Politics

A violent legacy: Belgian King Leopold II statues draw focus in protests

By Paula Boira Nacher

Brussels, Jun 8 (efe-epa).- The death of George Floyd at the hands of a white police officer in Minneapolis has ignited anti-racist movements the world over, not least in Belgium where attention has turned to effigies of former King Leopold II and the abuses carried out under his reign in the modern-day Democratic Republic of Congo.

Lawmakers in the regional parliament in Brussels have petitioned the capital’s city’s government to begin a process of decolonization of public spaces by moving statues of Leopold II (1835-1909) to museums and changing the names of streets and squares honoring him.

According to the local press, lawmakers will request the creation of a dedicated committee of experts to oversee the process.

Authorities are coming under increasing pressure to take action.

In recent days, protesters taking part in the Black Lives Matter movement have doused a number of Leopold II statues in fake blood and a petition calling for them to be removed altogether is gaining ground.

Leopold II was the sole sovereign of the Congo Free State between 1885 and 1908. He ruled the territory with his private forces and the Belgian government of the time had no oversight as to how he managed the land.

The king brutally exploited the local population and the region’s resources, especially rubber. Labour policies including instruments of torture, slavery and punitive extrajudicial killings led to the death of between 10 to 15 million Congolese, according to historian Adam Hochschild.

“These statues have no place in Brussels,” the petition reads, adding that there are almost 200 nationalities spread across 188 districts in the city, both the capital of Belgium and the heart of the European Union.

Campaigners want the statue in the central Place du Trone to be the first to go, saying it is the wrong message to be sending the million of tourists who visit the city every year.

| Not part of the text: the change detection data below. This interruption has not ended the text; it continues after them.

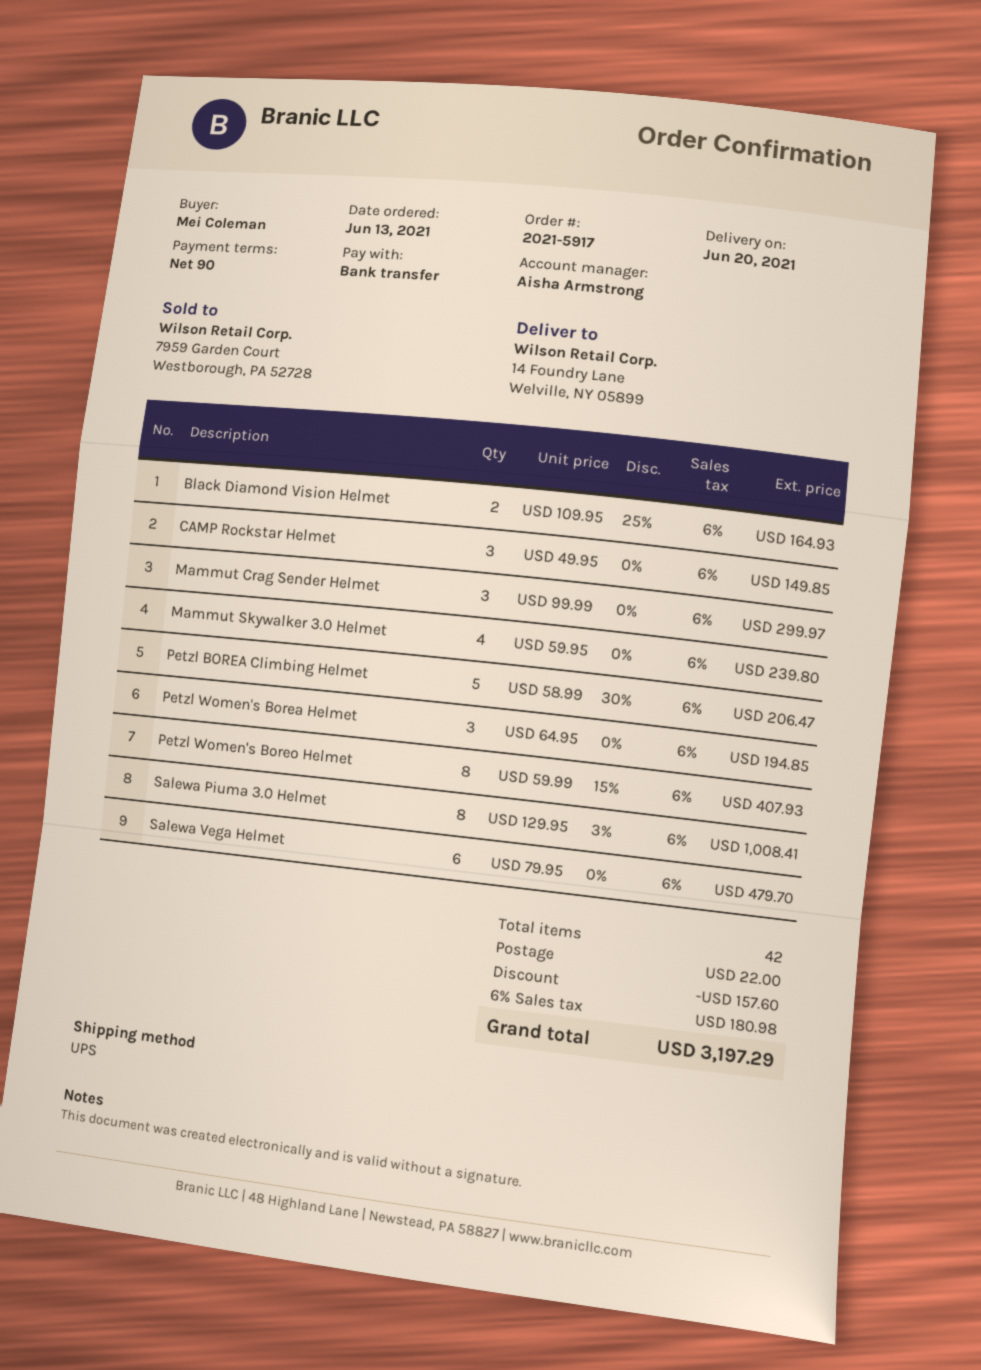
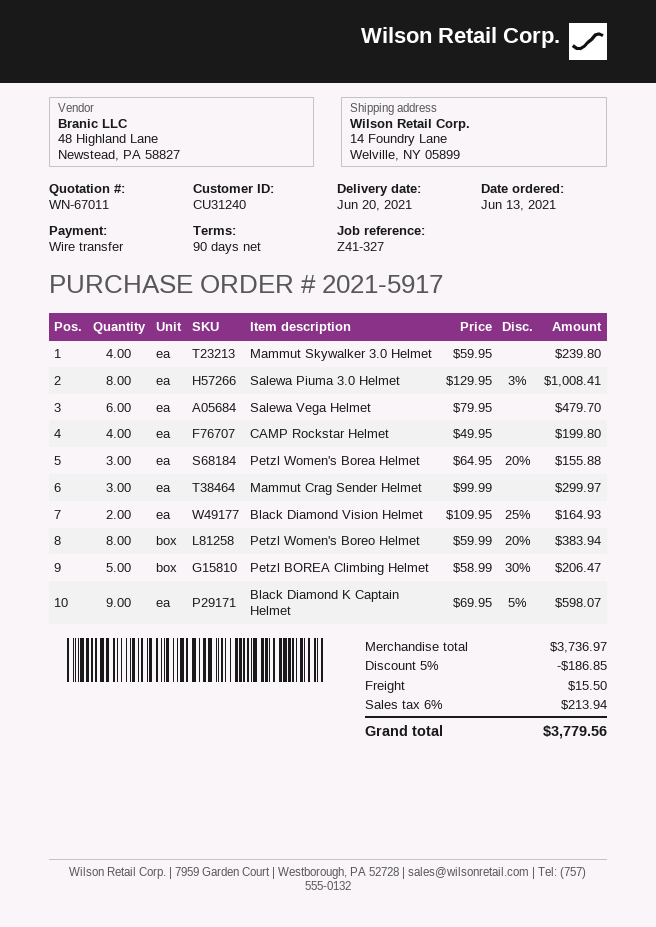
CAMP Rockstar Helmet: 3 x 49.95 = 149.85 -> 4 x 49.95 = 199.80
Petzl Women's Borea Helmet: 3 x 64.95 = 194.85 -> 3 x 64.95 - 20% = 155.88
Petzl Women's Boreo Helmet: 8 x 59.99 - 15% = 407.93 -> 8 x 59.99 - 20% = 383.94
Black Diamond K Captain Helmet: none -> 9 x 69.95 - 5% = 598.07
discount: 157.60 -> 186.85
shipping: 22.00 -> 15.50
tax: 6% = 180.98 -> 6% = 213.94
total: 3197.29 -> 3779.56

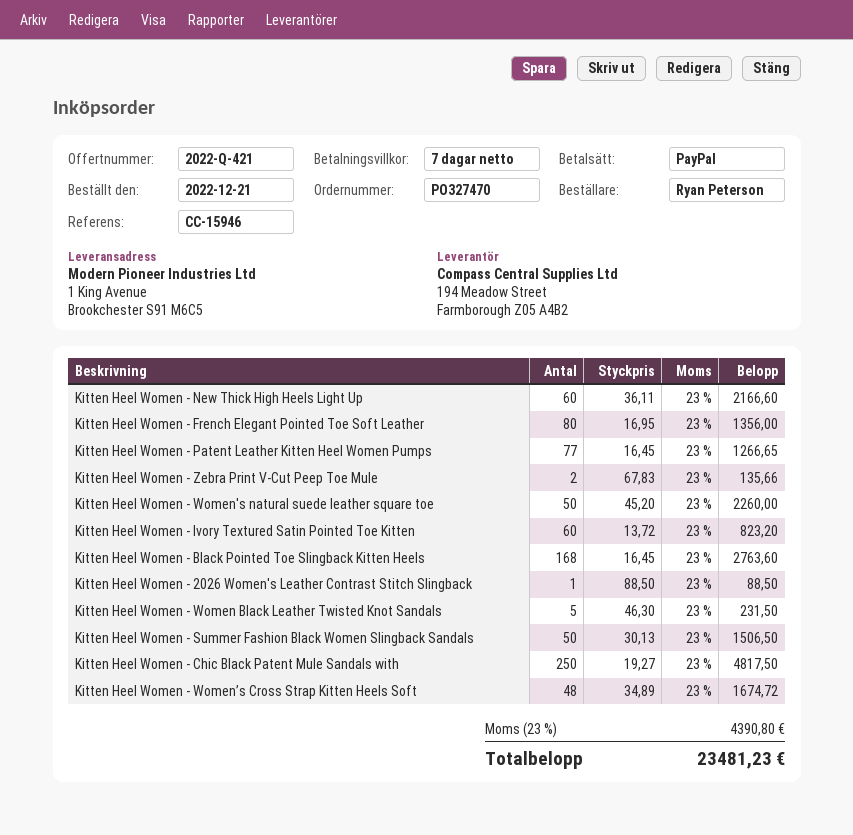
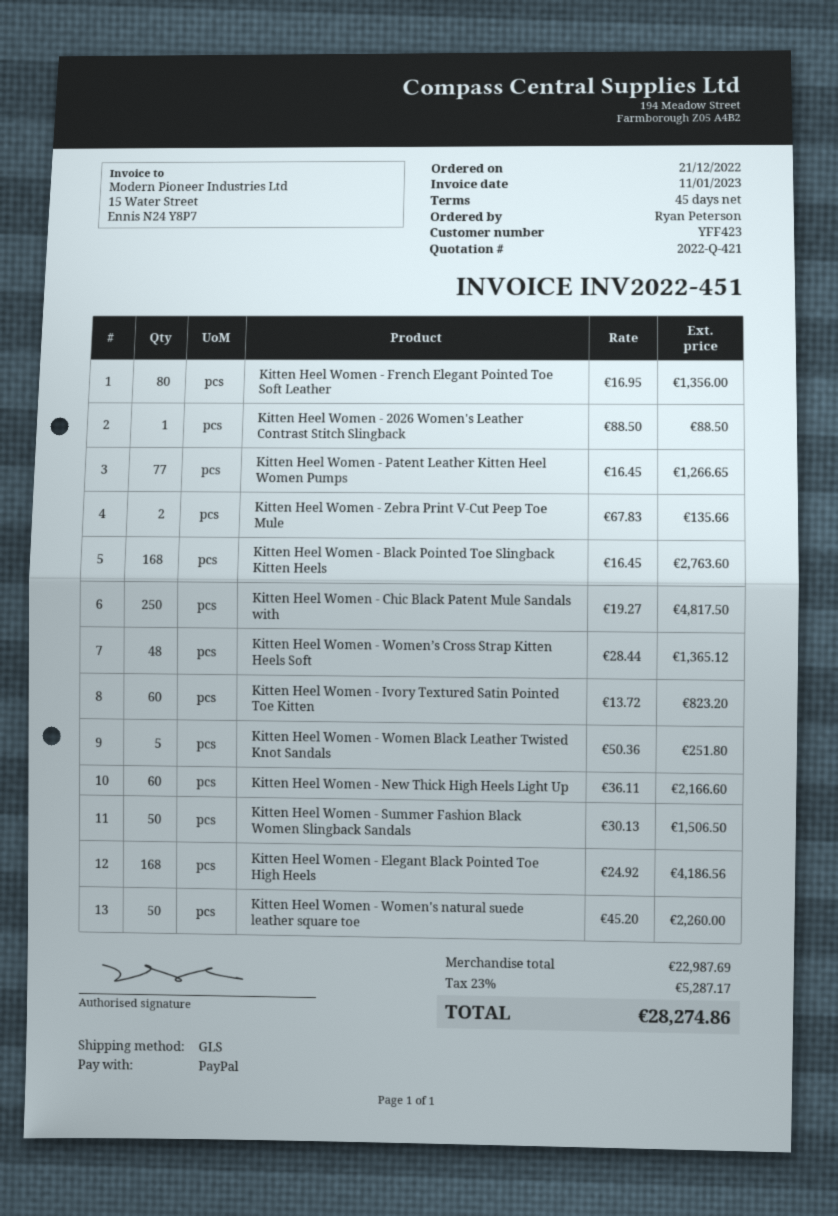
payment terms: 7 days -> 45 days
Kitten Heel Women - Women Black Leather Twisted Knot Sandals: 5 x 46.30 = 231.50 -> 5 x 50.36 = 251.80
Kitten Heel Women - Women’s Cross Strap Kitten Heels Soft: 48 x 34.89 = 1674.72 -> 48 x 28.44 = 1365.12
Kitten Heel Women - Elegant Black Pointed Toe High Heels: none -> 168 x 24.92 = 4186.56
tax: 23% = 4390.80 -> 23% = 5287.17
total: 23481.23 -> 28274.86

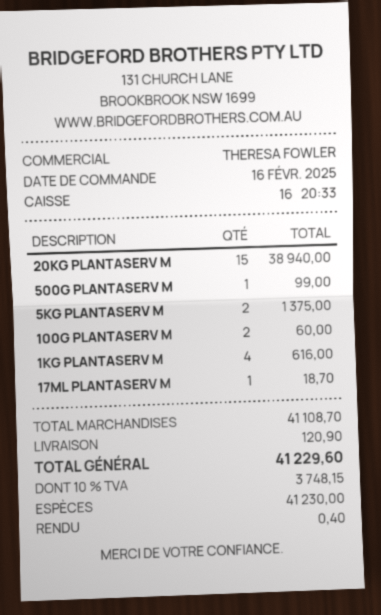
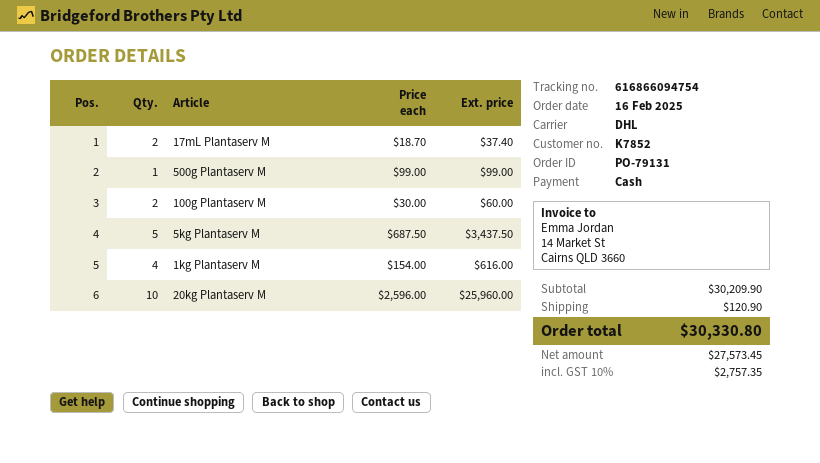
20KG PLANTASERV M: 15 for 38940.00 -> 10 for 25960.00
5KG PLANTASERV M: 2 for 1375.00 -> 5 for 3437.50
17ML PLANTASERV M: 1 for 18.70 -> 2 for 37.40
subtotal: 41108.70 -> 30209.90
tax: 10% = 3748.15 -> 10% = 2757.35
total: 41229.60 -> 30330.80

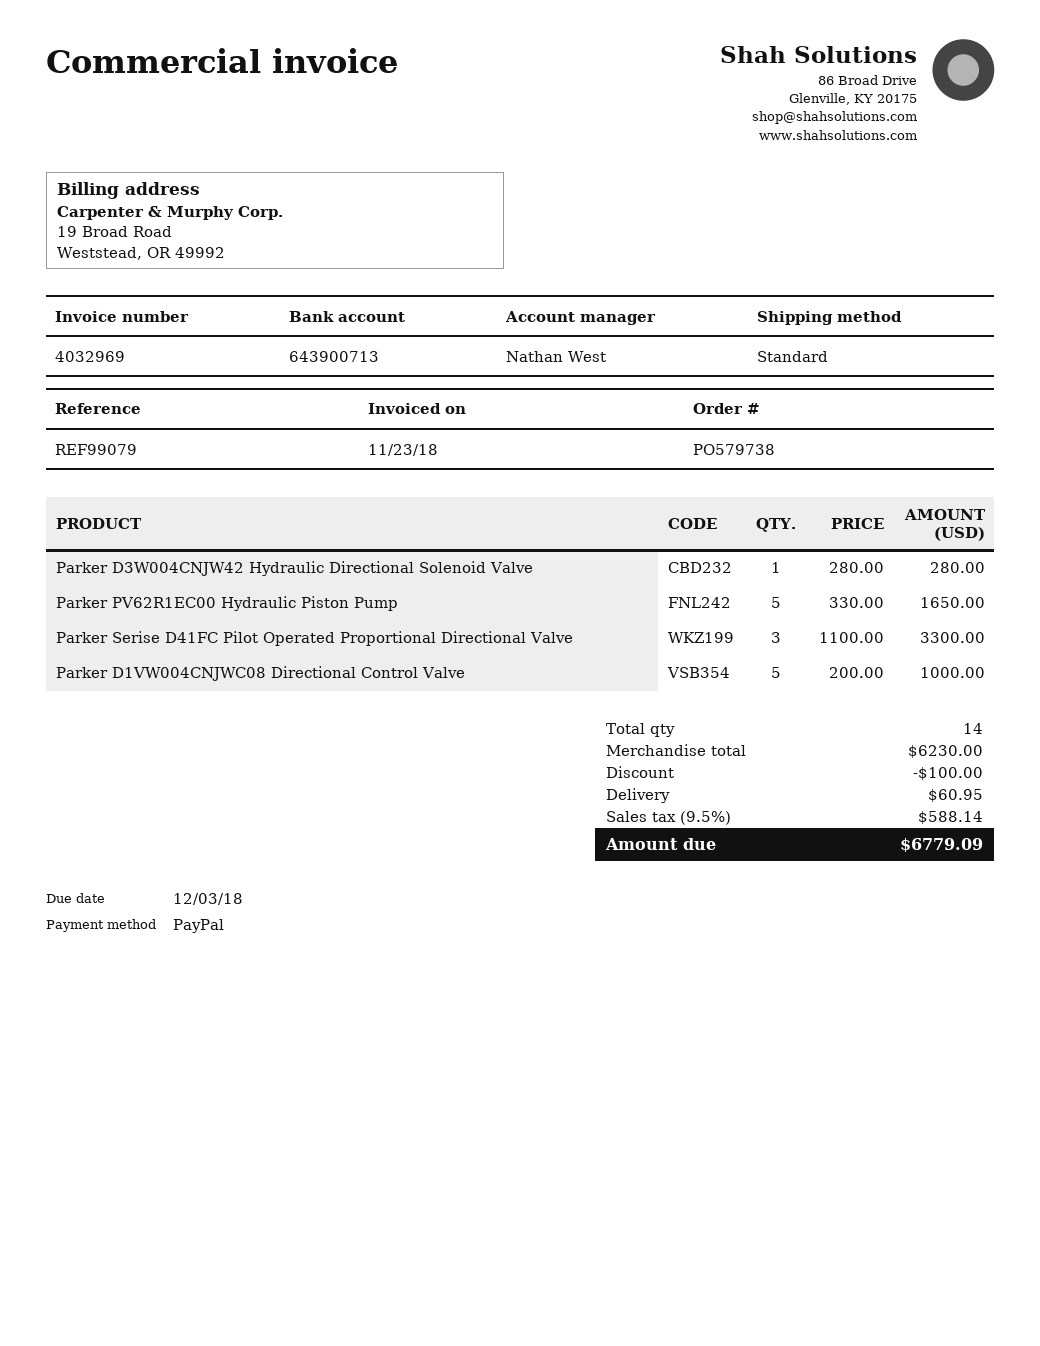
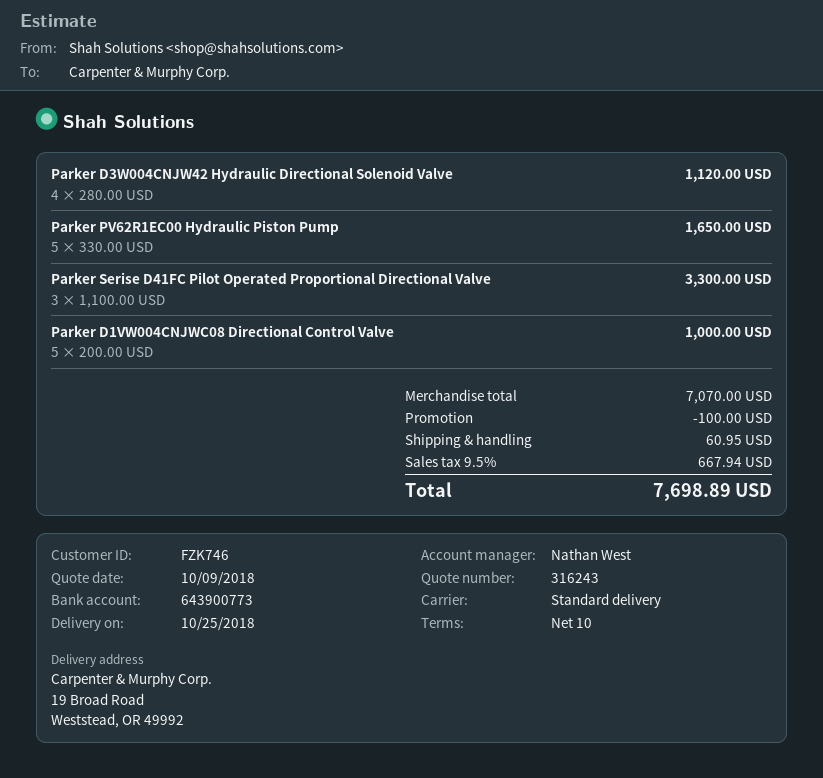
bank account: 643900713 -> 643900773
Parker D3W004CNJW42 Hydraulic Directional Solenoid Valve: 1 x 280.00 = 280.00 -> 4 x 280.00 = 1120.00
subtotal: 6230.00 -> 7070.00
tax: 9.5% = 588.14 -> 9.5% = 667.94
total: 6779.09 -> 7698.89

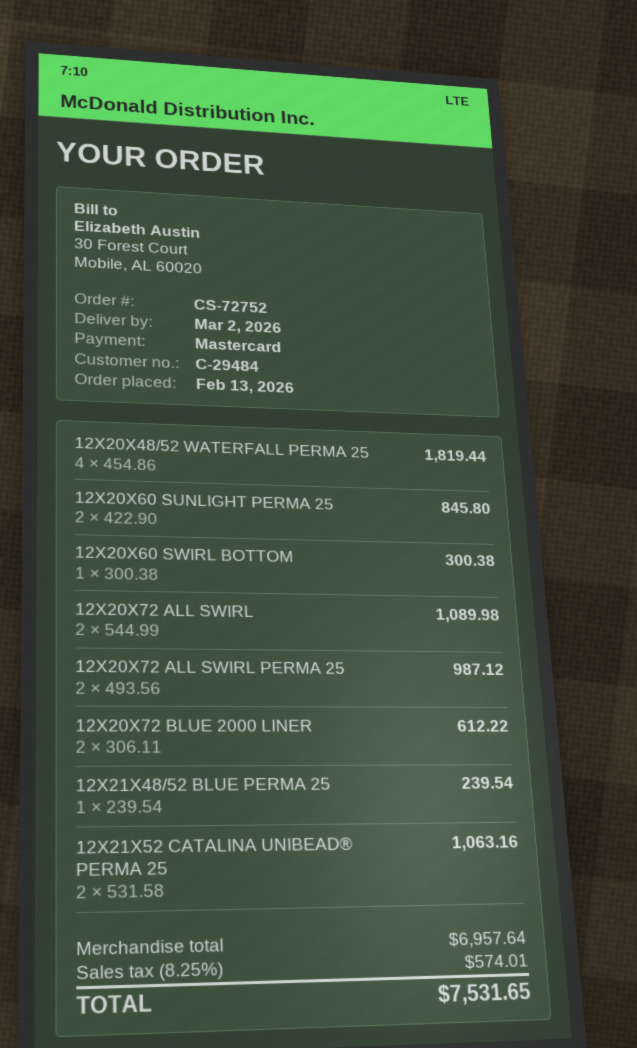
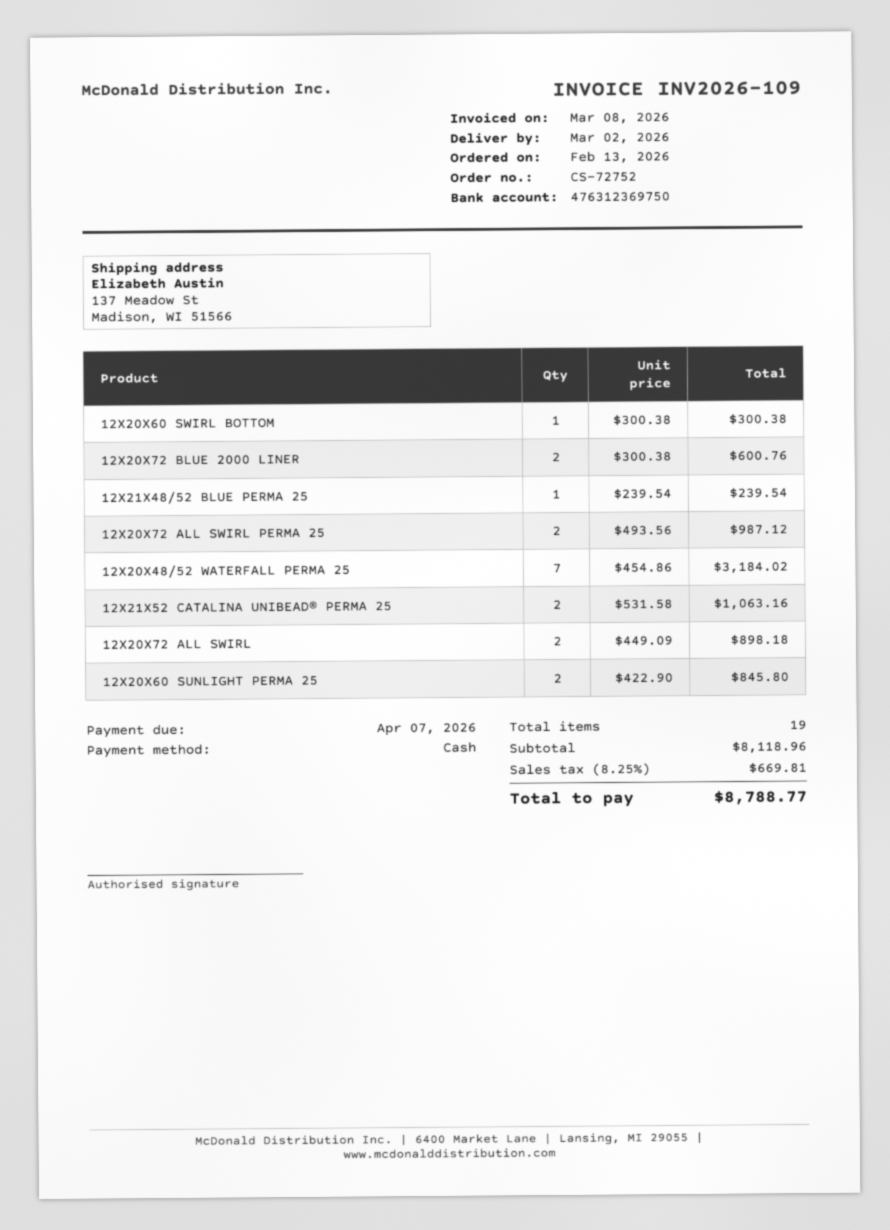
payment method: Mastercard -> cash
12X20X48/52 WATERFALL PERMA 25: 4 x 454.86 = 1819.44 -> 7 x 454.86 = 3184.02
12X20X72 ALL SWIRL: 2 x 544.99 = 1089.98 -> 2 x 449.09 = 898.18
12X20X72 BLUE 2000 LINER: 2 x 306.11 = 612.22 -> 2 x 300.38 = 600.76
subtotal: 6957.64 -> 8118.96
tax: 8.25% = 574.01 -> 8.25% = 669.81
total: 7531.65 -> 8788.77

Leopold II began his foray into the Congo in 1879 and by 1885 he had secured the Congo Free State territory during the Berlin Conference, when Europe’s powers divided Africa into colonies.

The wealth he exploited from the land elevated Belgium, a country 76 times smaller than the Democratic Republic of Congo, to a new imperial status.

At the time, rubber was becoming a much sought-after resource amid the development of pneumatics.

In order to get an edge on his European counterparts, who were busy exploiting rubber from colonies in Latin America and Asia, the Belgian monarch enslaved the Congolese people and forced them to work under a campaign of extreme inhumanity.

Brutal punishments such as amputations, lashings and executions were commonplace, according to missionaries and journalists at the time, such as Edmund Dene Morel, a Brit.

At the world fair held in Brussels in 1958, Belgium showed off its colonial power with a human zoo, comprising men, women and who had been brought over from what was then the Belgian Congo (to which it was renamed after being transferred to the sovereignty of the state in 1909) and displayed like animals in situ for spectators to come and see.

Such practises were observed across Europe during the colonial period.

Experts like Congolese historian Isidore Ndaywel è Nziem have said the Leopold II’s reign in the Congo cut the local population by half through killings, hunger, overwork and illness.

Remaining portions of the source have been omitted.